Wichapong Kanin, Lindner Marc, Pianwanit Somsak, Kokpol Sirirat, Sippl Wolfgang
Department of Chemistry, Faculty of Science, Chulalongkorn University, Bangkok 10330, Thailand.
Eur J Med Chem. 2009 Apr;44(4):1383-95. doi: 10.1016/j.ejmech.2008.09.027. Epub 2008 Sep 30.

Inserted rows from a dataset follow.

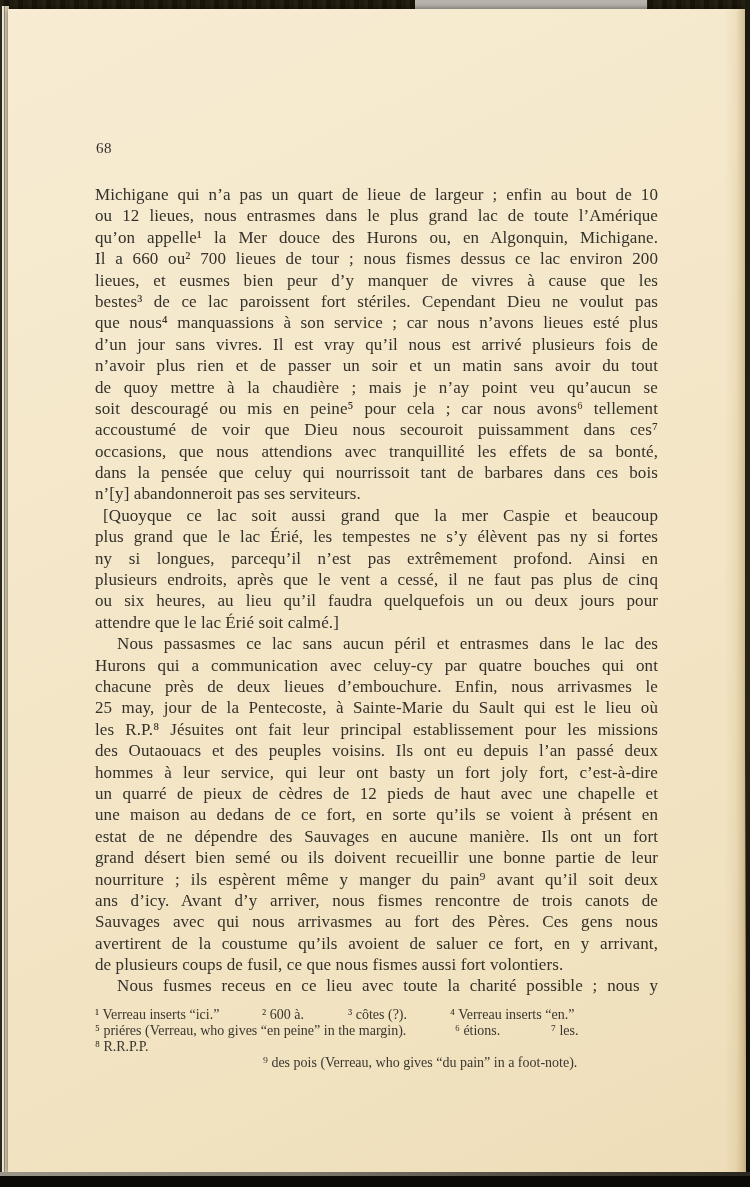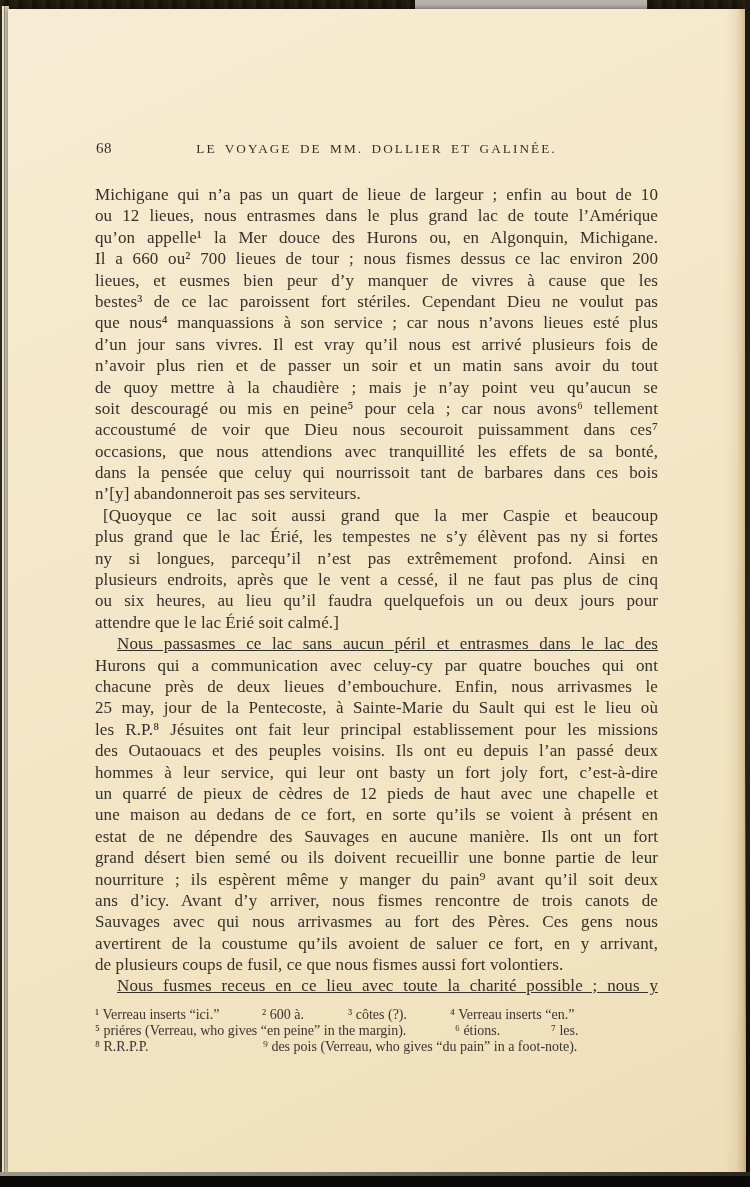--- a/index.html
+++ b/index.html
@@ -122,7 +122,6 @@
 
       <div class="header-row">
         <span class="page-number">68</span>
-        <span class="running-title">LE VOYAGE DE MM. DOLLIER ET GALINÉE.</span>
       </div>
 
       <div class="body-text">

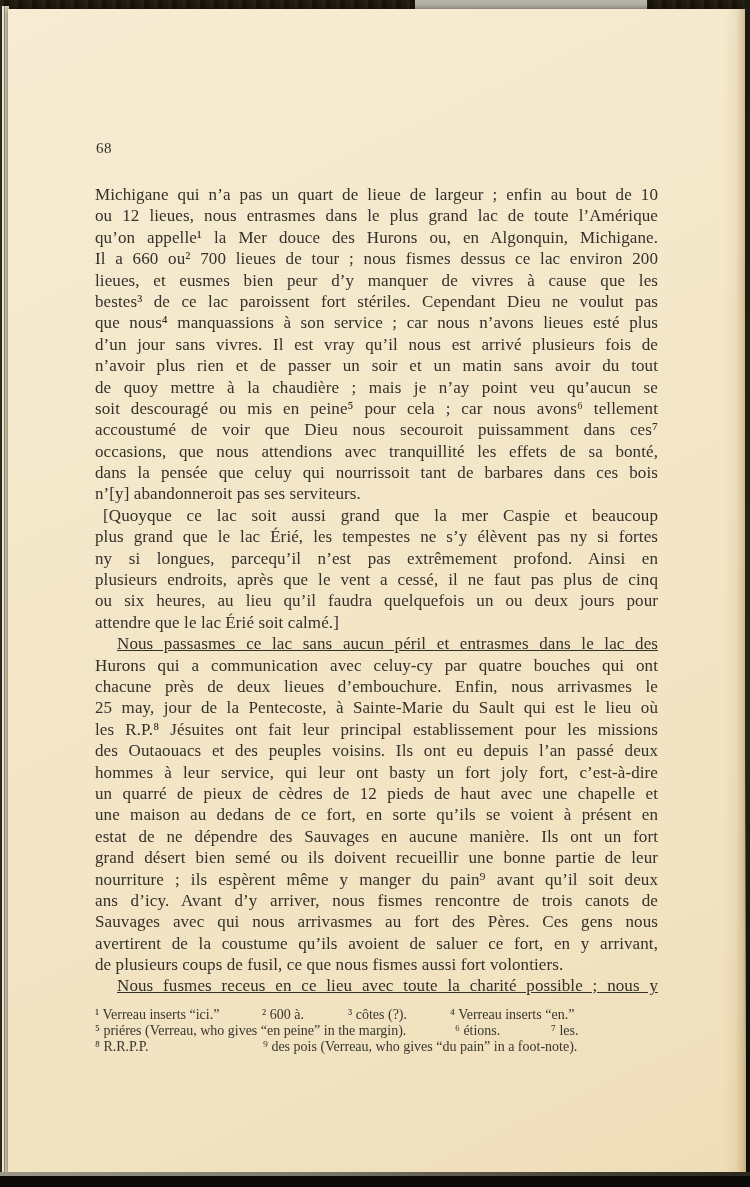--- a/index.html
+++ b/index.html
@@ -93,7 +93,7 @@
     letter-spacing:.1px;
   }
   .line.end{text-align-last:left;}
-  .para.ind  .line:first-child{text-indent:22px;text-decoration:underline;}
+  .para.ind  .line:first-child{text-indent:22px;}
   .para.ind-sm .line:first-child{text-indent:8px;}
 
   .footnotes{

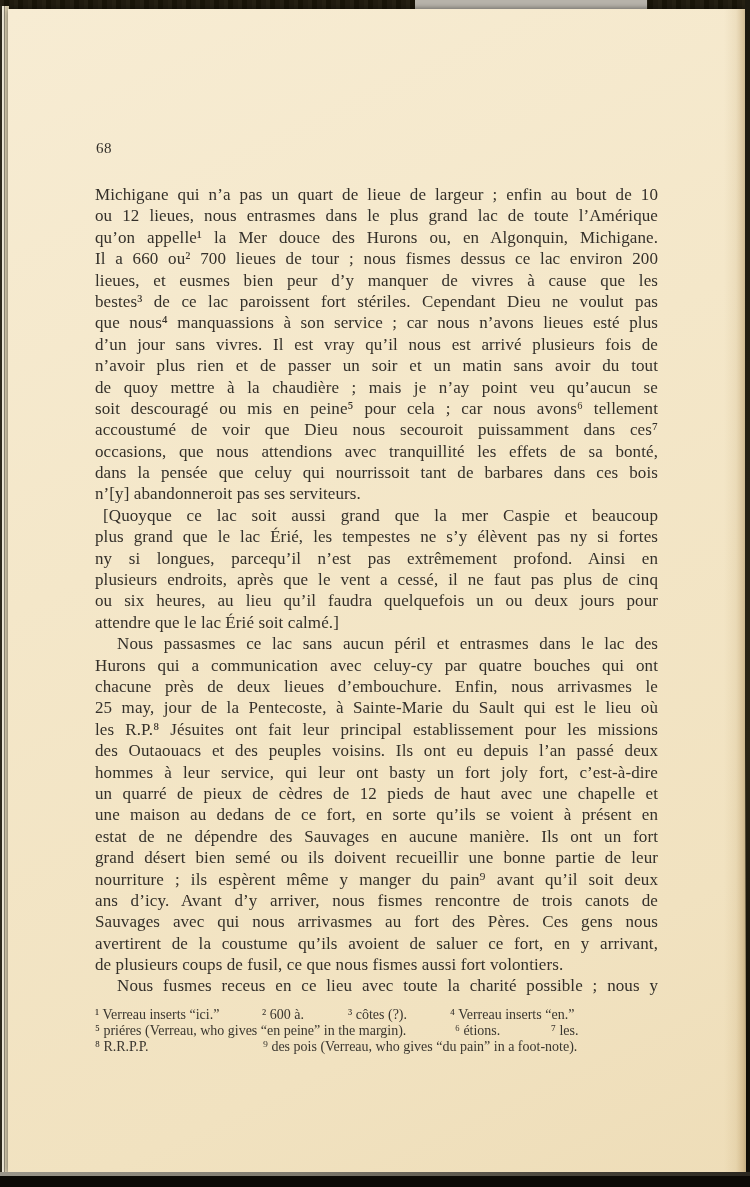--- a/index.html
+++ b/index.html
@@ -107,7 +107,7 @@
   .fn1 .seg4{left:355px;}
   .fn2 .seg2{left:360px;}
   .fn2 .seg3{left:456px;}
-  .fn3 .seg2{left:168px;}
+  .fn3 .seg2{left:168px;margin-top:16px;}
 </style>
 </head>
 <body>

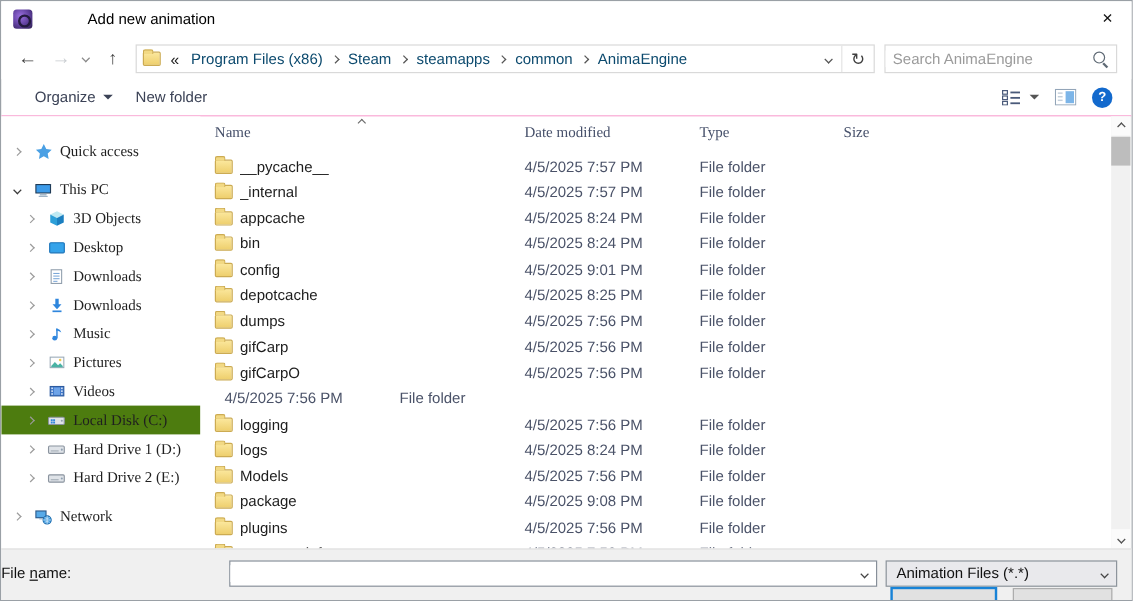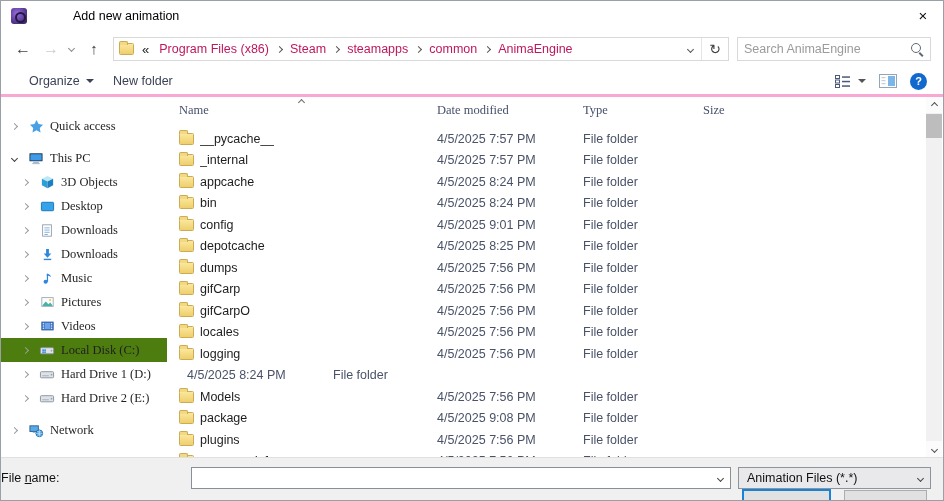--- a/index.html
+++ b/index.html
@@ -31,7 +31,7 @@
                 border:1px solid #d9d9d9; display:flex; align-items:center; background:#fff; }
   .ab-folder { margin:0 5px 0 5px; flex:0 0 auto; }
   .ab-ovf { padding:0 3px; color:#1b1b1b; font-size:13px; }
-  .crumb { padding:0 7px; line-height:22px; white-space:nowrap; cursor:pointer; color:#be185d; }
+  .crumb { padding:0 7px; line-height:22px; white-space:nowrap; cursor:pointer; color:#0c4a6e; }
   .crumb-sep { display:flex; align-items:center; padding:0 1px; color:#555; }
   .ab-spacer { flex:1; }
   .ab-chev { width:22px; display:flex; justify-content:center; color:#555; cursor:pointer; }

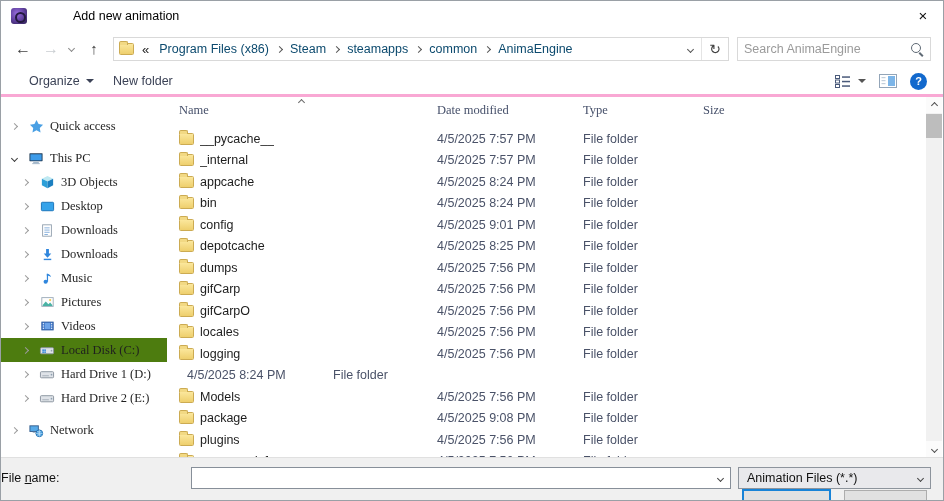--- a/index.html
+++ b/index.html
@@ -49,7 +49,7 @@
                 background:#5f6a75; transform:rotate(45deg); transform-origin:0 0; }
 
   
-  .toolbar { position:absolute; top:65px; left:0; right:0; height:31px; border-bottom:3px solid #f9a8d4;text-decoration:underline; }
+  .toolbar { position:absolute; top:65px; left:0; right:0; height:31px; border-bottom:1px solid #f9a8d4;text-decoration:underline; }
   .tb-btn { position:absolute; top:0; height:30px; display:flex; align-items:center; gap:6px;
             color:#3b4256; cursor:pointer; }
   #organize { left:28px; }

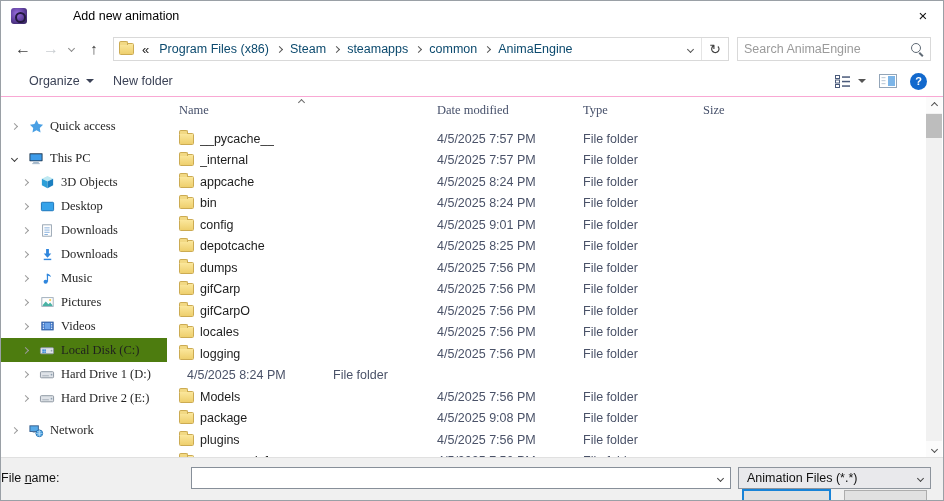--- a/index.html
+++ b/index.html
@@ -486,10 +486,6 @@
           <div class="c-size"></div>
         </div>
         <div class="file-row">
-          <div class="c-name">
-            <span class="fico"></span>
-            <span class="txt">locales</span>
-          </div>
           <div class="c-date">4/5/2025 7:56 PM</div>
           <div class="c-type">File folder</div>
           <div class="c-size"></div>

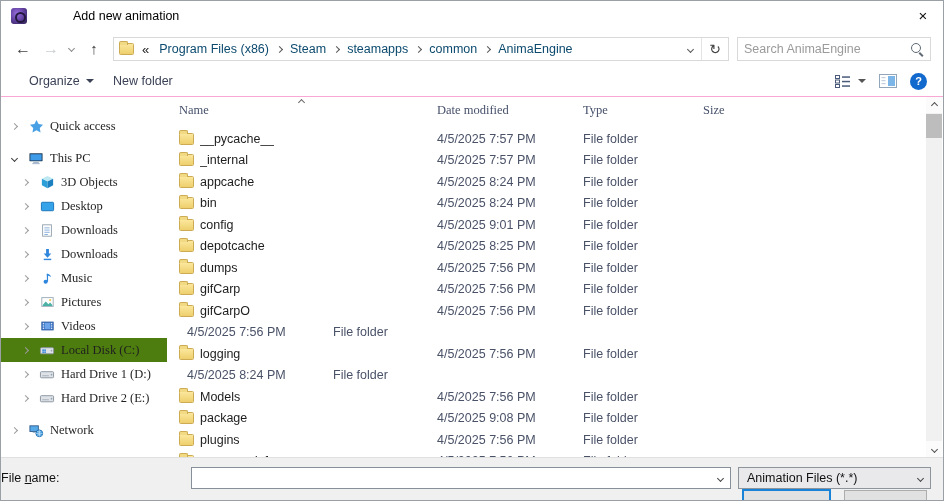--- a/index.html
+++ b/index.html
@@ -500,6 +500,10 @@
           <div class="c-size"></div>
         </div>
         <div class="file-row">
+          <div class="c-name">
+            <span class="fico"></span>
+            <span class="txt">logs</span>
+          </div>
           <div class="c-date">4/5/2025 8:24 PM</div>
           <div class="c-type">File folder</div>
           <div class="c-size"></div>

One hundred and seventy-four pyrrolo[3,4-c]carbazole-1,3(2H,6H)-dione derivatives reported as inhibitors of the kinase Wee1 were used for a molecular docking and three-dimensional quantitative structure-activity relationship (3D-QSAR) study. Due to the availability of the three-dimensional structure of the Wee1 kinase a receptor-based alignment strategy was applied. Six available Wee1-inhibitor crystal structures were analyzed using the docking program GOLD resulting in a good reproduction of the experimentally derived position and interaction of the cocrystallized inhibitors. Since only a low correlation between docking scores and inhibitory activities was obtained for the series of 174 inhibitors a receptor-based 3D-QSAR study was performed, dividing the data set into 144 training set molecules and an external test set of 30 compounds. Besides the ligand alignment derived from the docking study we tested several other alignment procedures as basis for the 3D-QSAR analysis. The most predictive model was obtained using the alignment from the GOLD docking study. The CoMFA model was found to be robust (q(LOO)(2)=0.764 and r(2)=0.870). The predictive ability of the model was further examined by carrying out leave-20%-out and leave-50%-out cross-validation (q(2)=0.747 for leave-20%-out and 0.737 for leave-50%-out) and predicting the activities of 30 inhibitors used as external test set (r(pred)(2)=0.790). The graphical analysis of the CoMFA contour plot together with the key residues of the binding pocket provided important insight into the relevant interactions of the inhibitors. The results not only provide information about the essential features of potent Wee1 inhibitors but also show the advantage of using receptor-based alignment for 3D-QSAR analysis.
174种据报道为激酶Wee1抑制剂的吡咯并[3,4-c]咔唑-1,3(2H,6H)-二酮衍生物用于分子对接和三维定量构效关系(3D-QSAR)研究。由于Wee1激酶三维结构的可获得性,采用了基于受体的比对策略。使用对接程序GOLD分析了6个可用的Wee1-抑制剂晶体结构,很好地重现了实验得出的共结晶抑制剂的位置和相互作用。由于对于这174种抑制剂系列,对接分数与抑制活性之间仅获得了较低的相关性,因此进行了基于受体的3D-QSAR研究,将数据集分为144个训练集分子和一个包含30种化合物的外部测试集。除了从对接研究中得出的配体比对之外,我们还测试了其他几种比对程序作为3D-QSAR分析的基础。使用来自GOLD对接研究的比对获得了最具预测性的模型。发现CoMFA模型很稳健(q(LOO)(2)=0.764,r(2)=0.870)。通过进行留20%法和留50%法交叉验证进一步检验了模型的预测能力(留20%法时q(2)=0.747,留50%法时q(2)=0.737),并预测了用作外部测试集的30种抑制剂的活性(r(pred)(2)=0.790)。CoMFA等高线图的图形分析以及结合口袋的关键残基提供了对抑制剂相关相互作用的重要见解。结果不仅提供了有关有效Wee1抑制剂基本特征的信息,还展示了使用基于受体的比对进行3D-QSAR分析的优势。